#### [Problem]
Scan the data below. Pull out each line where "Insalata" occurs.

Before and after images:
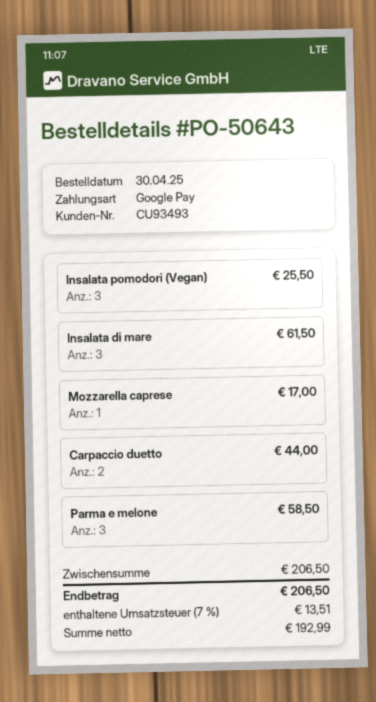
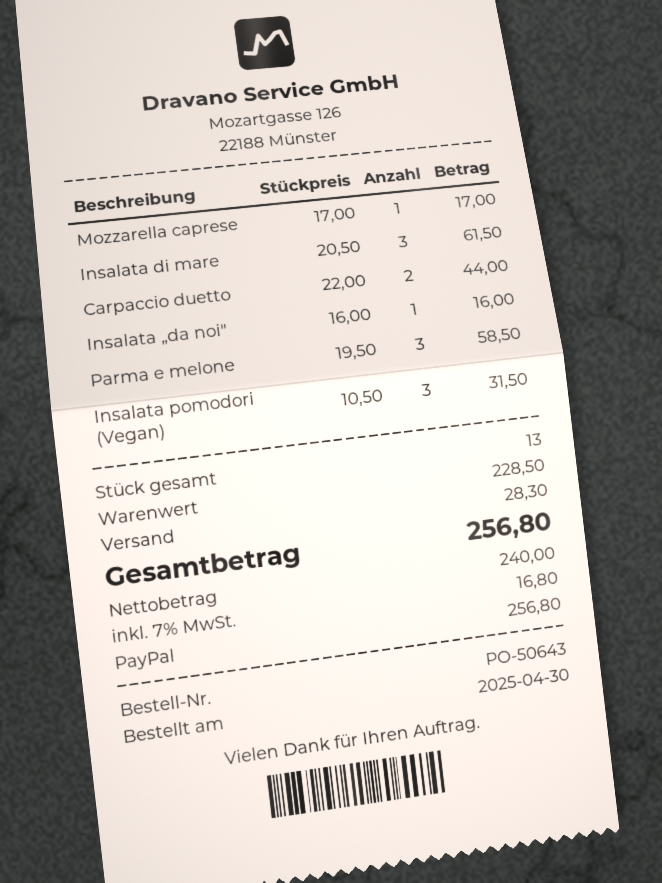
payment method: Google Pay -> PayPal
Insalata pomodori (Vegan): 3 for 25.50 -> 3 for 31.50
Insalata „da noi": none -> 1 for 16.00
subtotal: 206.50 -> 228.50
shipping: none -> 28.30
net: 192.99 -> 240.00
tax: 7% = 13.51 -> 7% = 16.80
total: 206.50 -> 256.80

#### [Solution]
Insalata pomodori (Vegan): 3 for 25.50 -> 3 for 31.50
Insalata „da noi": none -> 1 for 16.00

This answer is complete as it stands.